:: Required action ::
From the first line down to the line containing "2015-Q3: 245 -> none", print the records below exactly, leaving every picture out.

:: Information ::
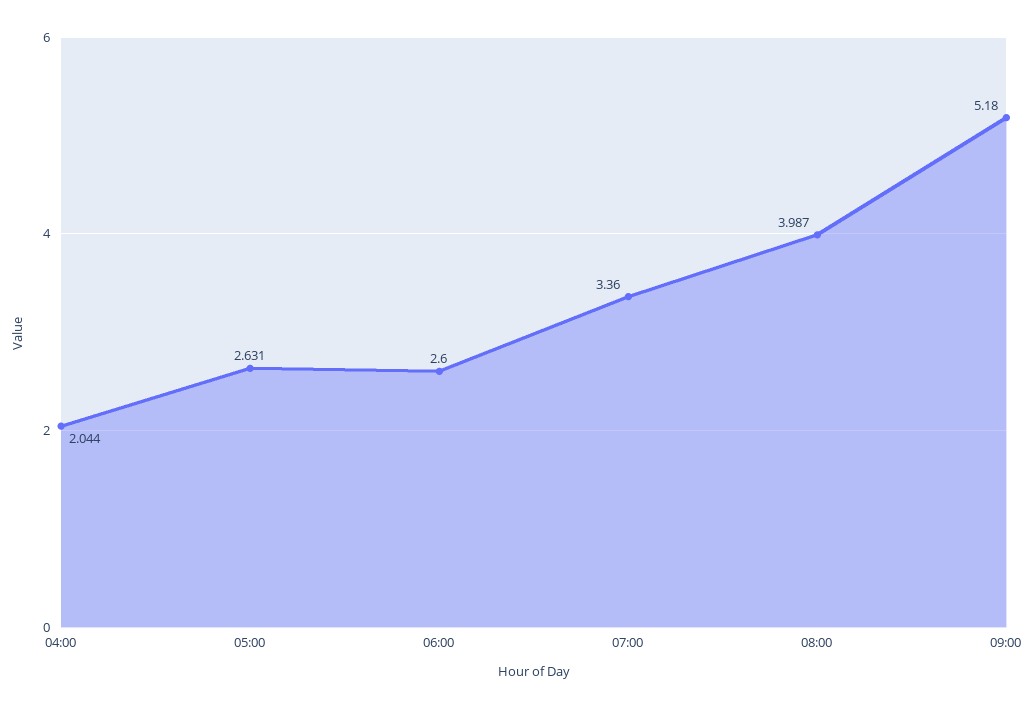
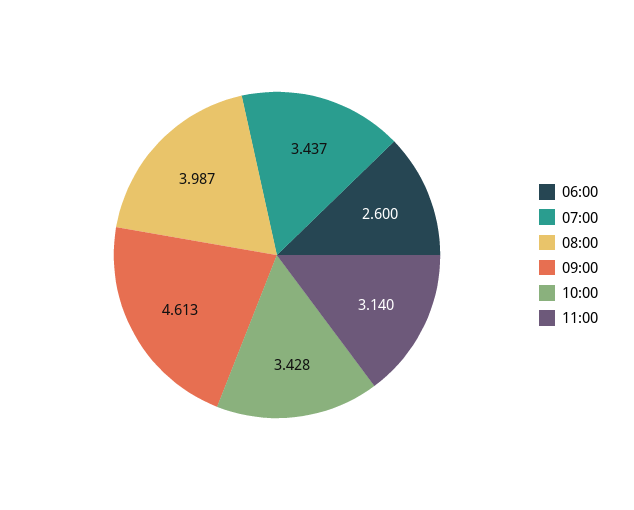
04:00: 2.044 -> none
05:00: 2.631 -> none
07:00: 3.36 -> 3.437
09:00: 5.18 -> 4.613
10:00: none -> 3.428
11:00: none -> 3.14

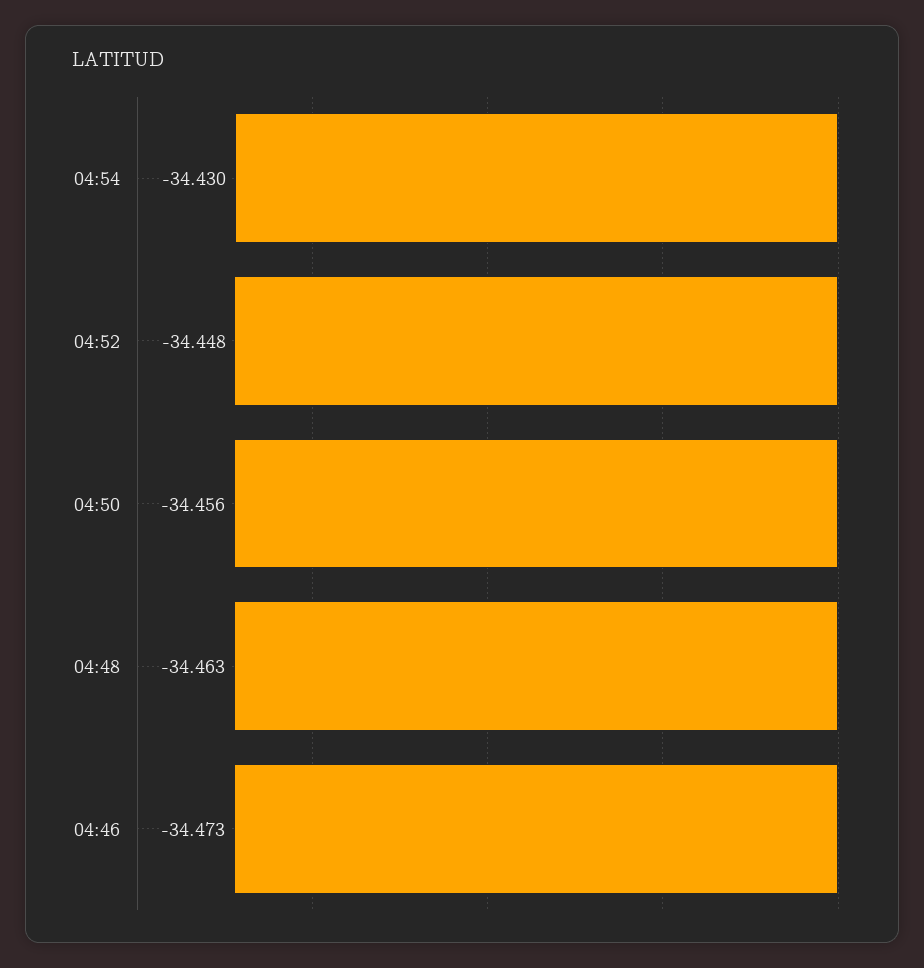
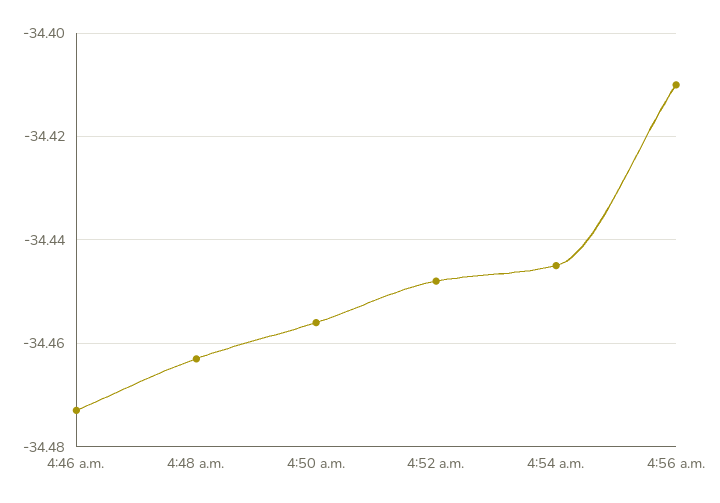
04:54: -34.43 -> -34.445
4:56 a.m.: none -> -34.41

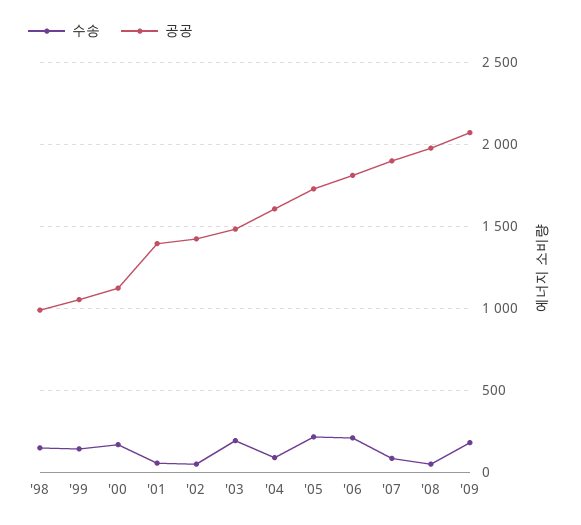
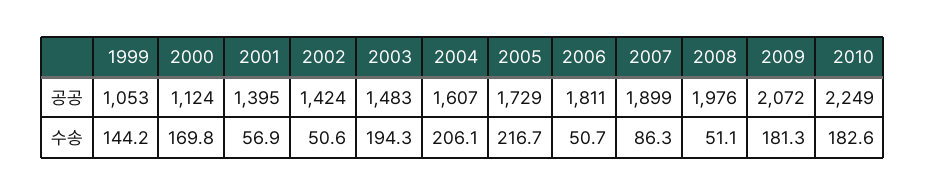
수송, '98: 150 -> none
공공, '98: 1000 -> none
수송, '04: 100 -> 206.1
수송, '06: 200 -> 50.7
공공, 2010: none -> 2249
수송, 2010: none -> 182.6

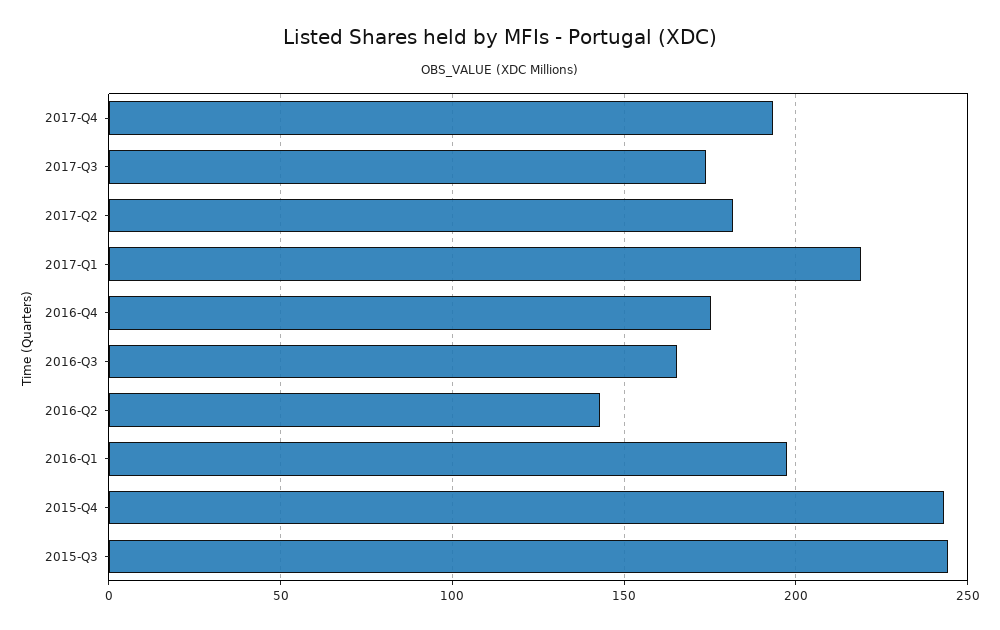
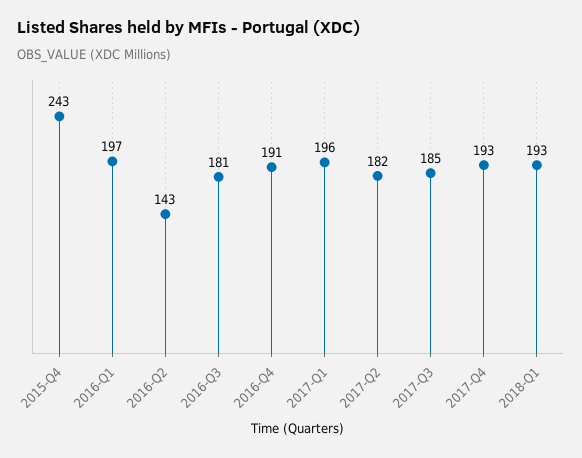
2017-Q3: 175 -> 185
2017-Q1: 220 -> 196
2016-Q4: 175 -> 191
2016-Q3: 165 -> 181
2015-Q3: 245 -> none
2018-Q1: none -> 193

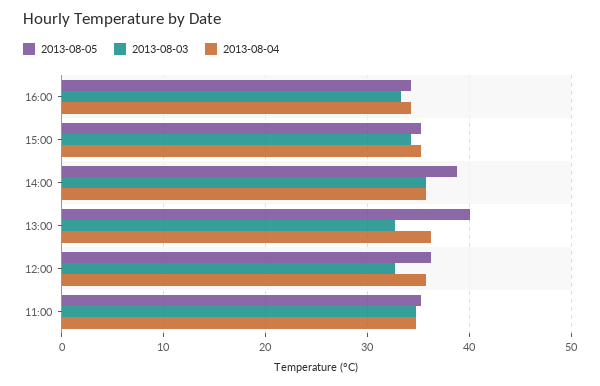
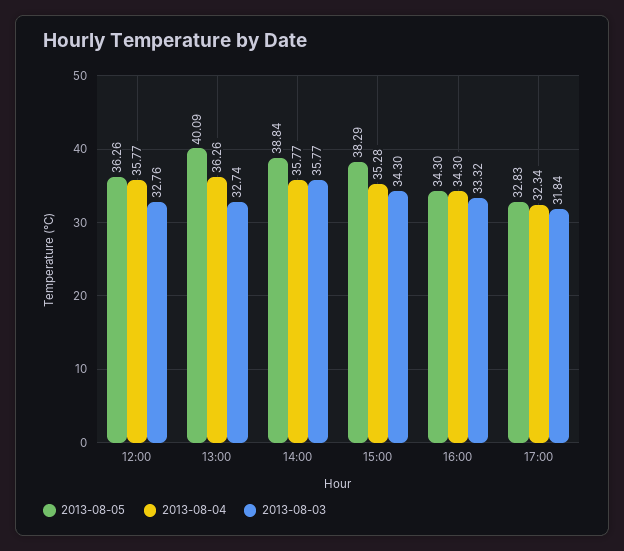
2013-08-05, 15:00: 35 -> 38.29
2013-08-05, 11:00: 35 -> none
2013-08-03, 11:00: 35 -> none
2013-08-04, 11:00: 35 -> none
2013-08-05, 17:00: none -> 32.83
2013-08-04, 17:00: none -> 32.34
2013-08-03, 17:00: none -> 31.84

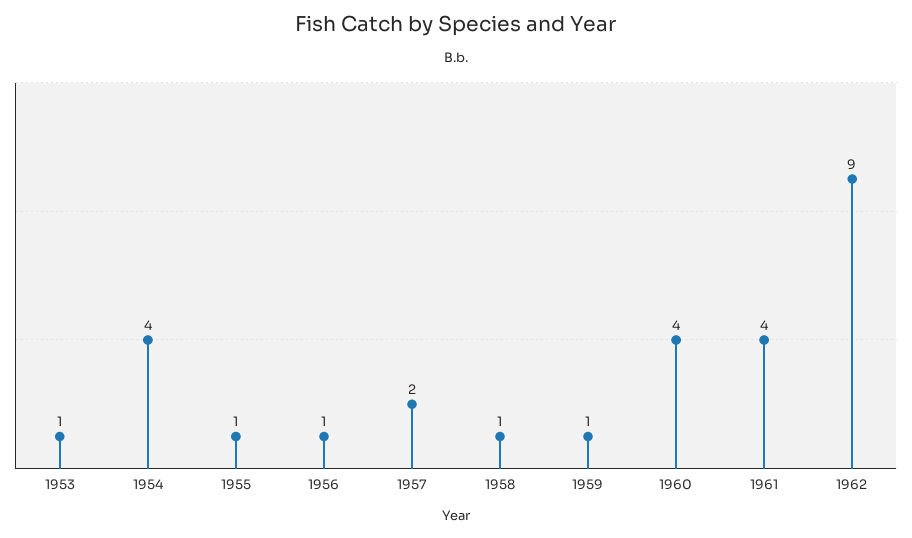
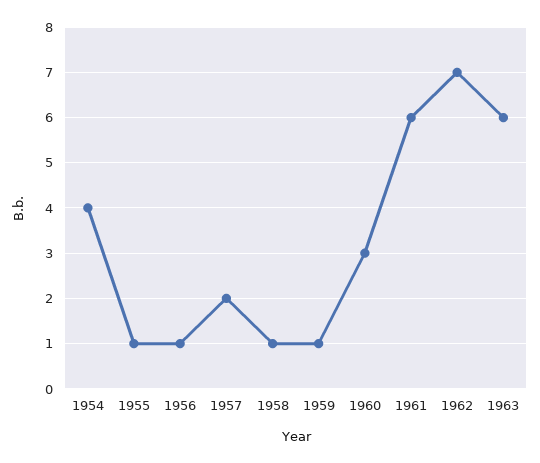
1953: 1 -> none
1960: 4 -> 3
1961: 4 -> 6
1962: 9 -> 7
1963: none -> 6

:: Task solution ::
04:00: 2.044 -> none
05:00: 2.631 -> none
07:00: 3.36 -> 3.437
09:00: 5.18 -> 4.613
10:00: none -> 3.428
11:00: none -> 3.14

04:54: -34.43 -> -34.445
4:56 a.m.: none -> -34.41

수송, '98: 150 -> none
공공, '98: 1000 -> none
수송, '04: 100 -> 206.1
수송, '06: 200 -> 50.7
공공, 2010: none -> 2249
수송, 2010: none -> 182.6

2017-Q3: 175 -> 185
2017-Q1: 220 -> 196
2016-Q4: 175 -> 191
2016-Q3: 165 -> 181
2015-Q3: 245 -> none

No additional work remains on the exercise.